- Film poster
- Directed by: Sandeep Janardan
- Produced by: Sumithra B K
- Starring: Rohith Bhanuprakash Divya Uruduga Purvi Joshi
- Cinematography: Vishwajith Rao
- Edited by: Sri Crazy Mindzz
- Music by: Ek Khwaab-The band
- Release date: 15 March 2019;
- Running time: 109 minutes
- Country: India
- Language: Kannada

= Face 2 Face (2019 Indian film) =

2019 Kannada film

Face 2 Face is a 2019 Indian Kannada romantic thriller film directed by Sandeep Janardhan and starring Rohith Bhanuprakash, Divya Uruduga and Purvi Joshi.

== Plot ==
The film revolves around three characters: Santhosh, Sneha and Preethi. Santhosh is in love with Preethi, but a small incident changes the situation.
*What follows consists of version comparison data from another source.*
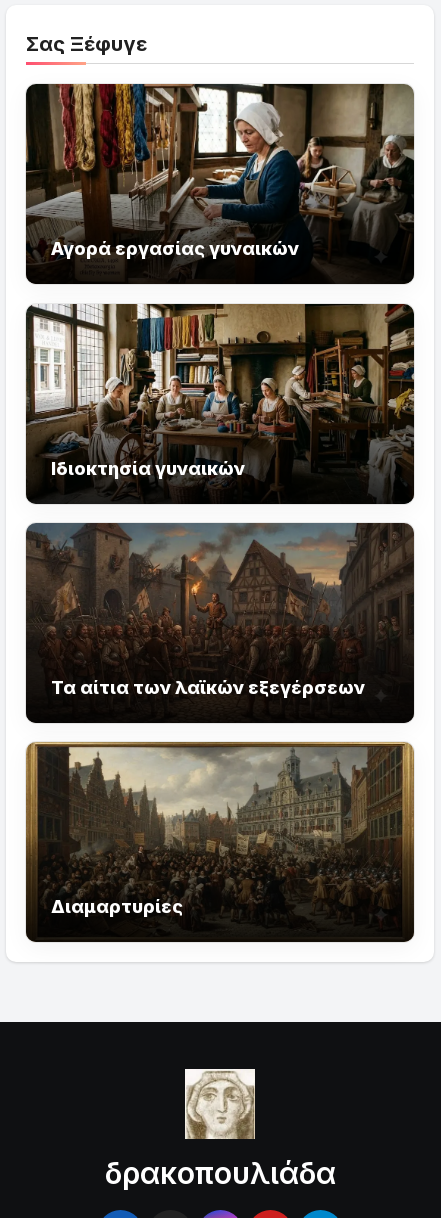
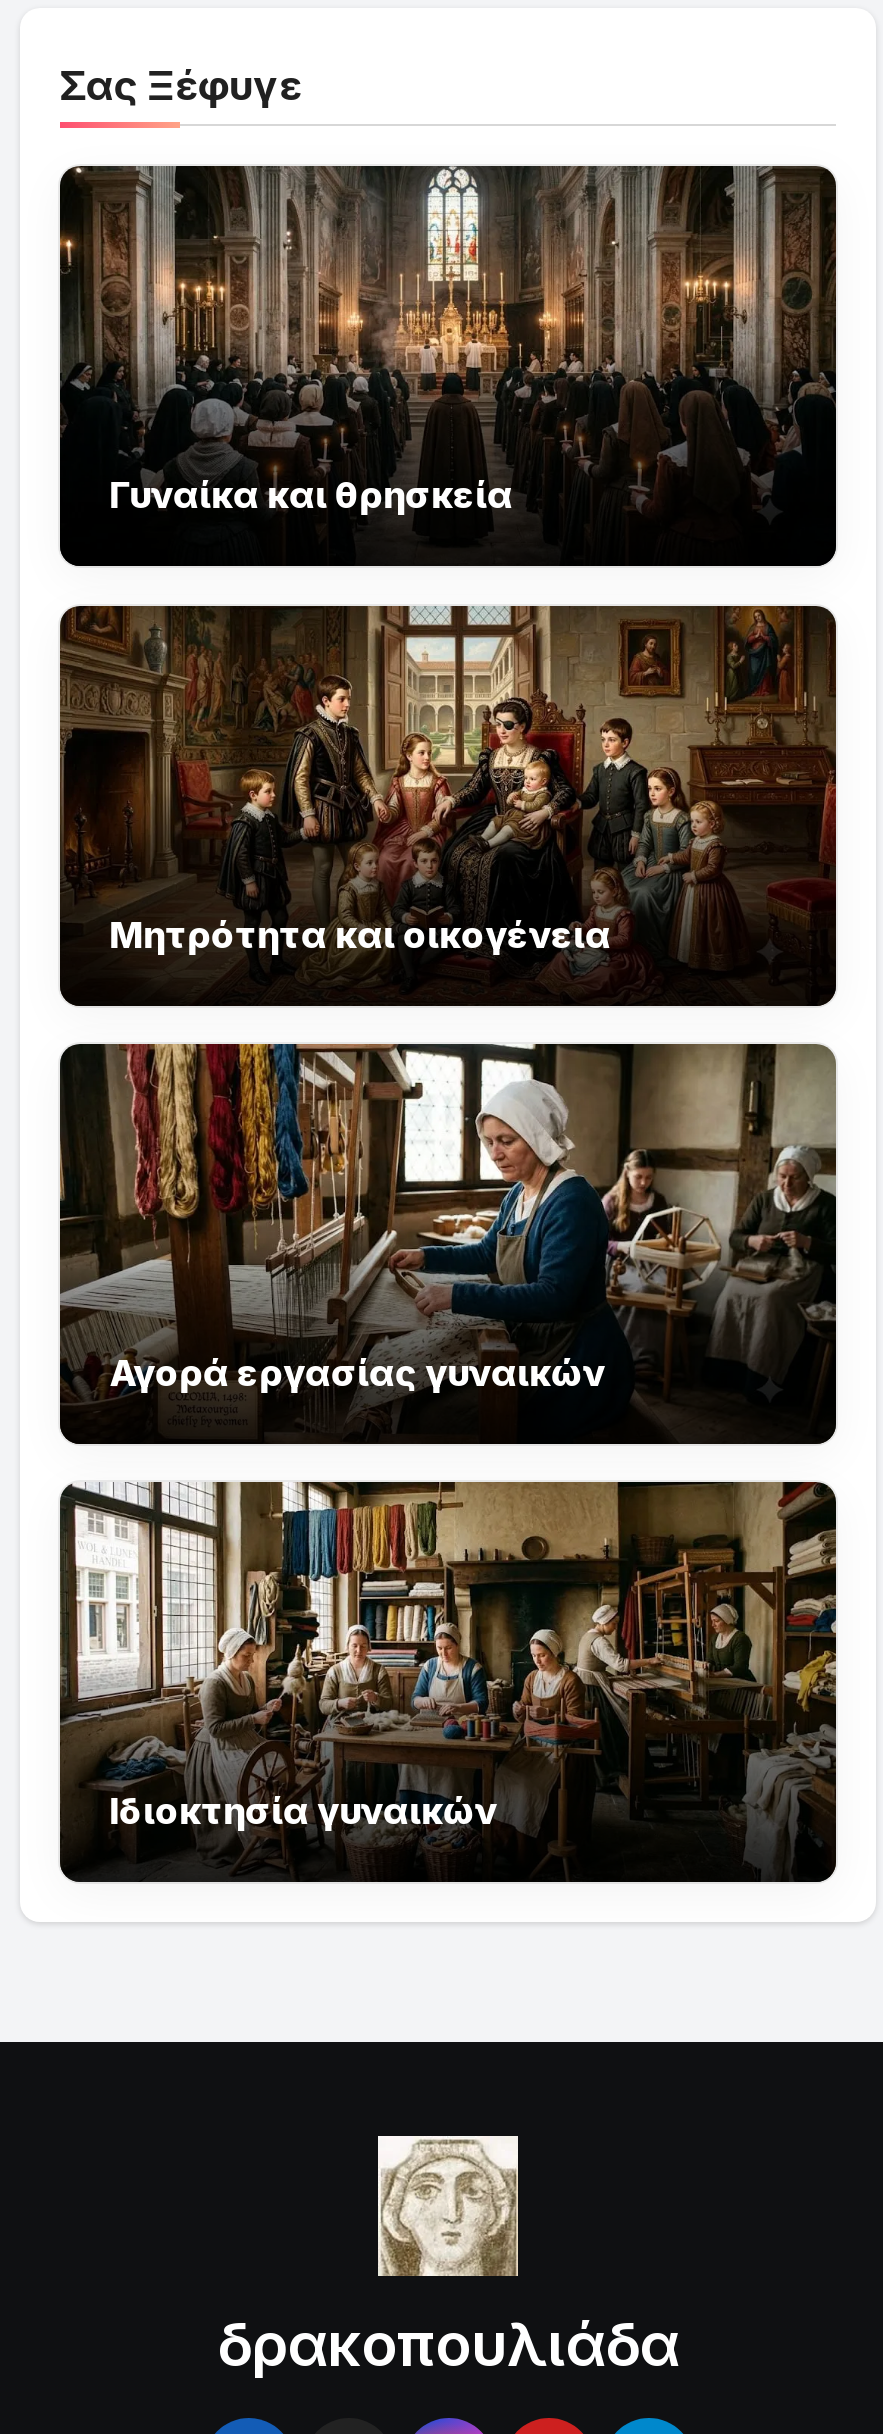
+ [image]
+ Γυναίκα και θρησκεία

+ [image]
+ Μητρότητα και οικογένεια

moved down: [image] | Αγορά εργασίας γυναικών | Ιδιοκτησία γυναικών

- [image]
- Τα αίτια των λαϊκών εξεγέρσεων

- [image]
- Διαμαρτυρίες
Santhosh struggles to get his love back with the help of Sneha, who has just applied for a divorce from her husband. This continues to show three parallel stories - one about the possessive mother, a romantic story and a tale of a friendship.

== Cast ==
- Rohith Bhanuprakash as Santhosh
- Divya Uruduga as Sneha
- Purvi Joshi as Preethi
- Aaryan Achukatla as Vikruth
- Suchendra Prasad
- Veena Sundar
- Yamuna Srinidhi

== Soundtrack ==

| No. | Title | Lyrics | Singer(s) | Length |
|---|---|---|---|---|
| 1. | "Baayaarike" | Jayanth Kaikini | Armaan Malik |  |
| 2. | "Nindhe Haavali" | Kaviraj | Vijay Prakash, Ananya Bhat |  |
| 3. | "Ibbani Haniyondu" | Vishwajith Rao | K. S. Chithra |  |
| 4. | "Ee Mussanje" | Vishwajith Rao | Haricharan |  |
| 5. | "Title Track" | Dhananjay Ranjan | Ananya Bhat |  |

==Release==

=== Theatrical ===
The film released on 15 March 2019.

===Critical reception===

Reviewer Shashiprasad S. M from Deccan Chronicle gave the film a rating of 3/5 and wrote "the entertaining surprises coupled with dialogues and the performances of the characters elevates face to face to another level. There are also good number of negatives in the narrative when it starts throwing away too much of information but the end is what matters to make it a good watch" Vivek M V of Deccan Herald  gave the film a rating of 3/5 and stated "The film also tries to fit in nods to current affairs like the growing debate on dubbing in Kannada and the growing competition between telephone networks. It aims a sly dig at film critics." A The New Indian Express critic A Sharadhaa gave the film a rating of 2.5/5 and says" Technically, Face 2 Face has its own cinematic beauty, credit for which goes to cinematographer Vishwajith Rao, whose picturisation explains the story better."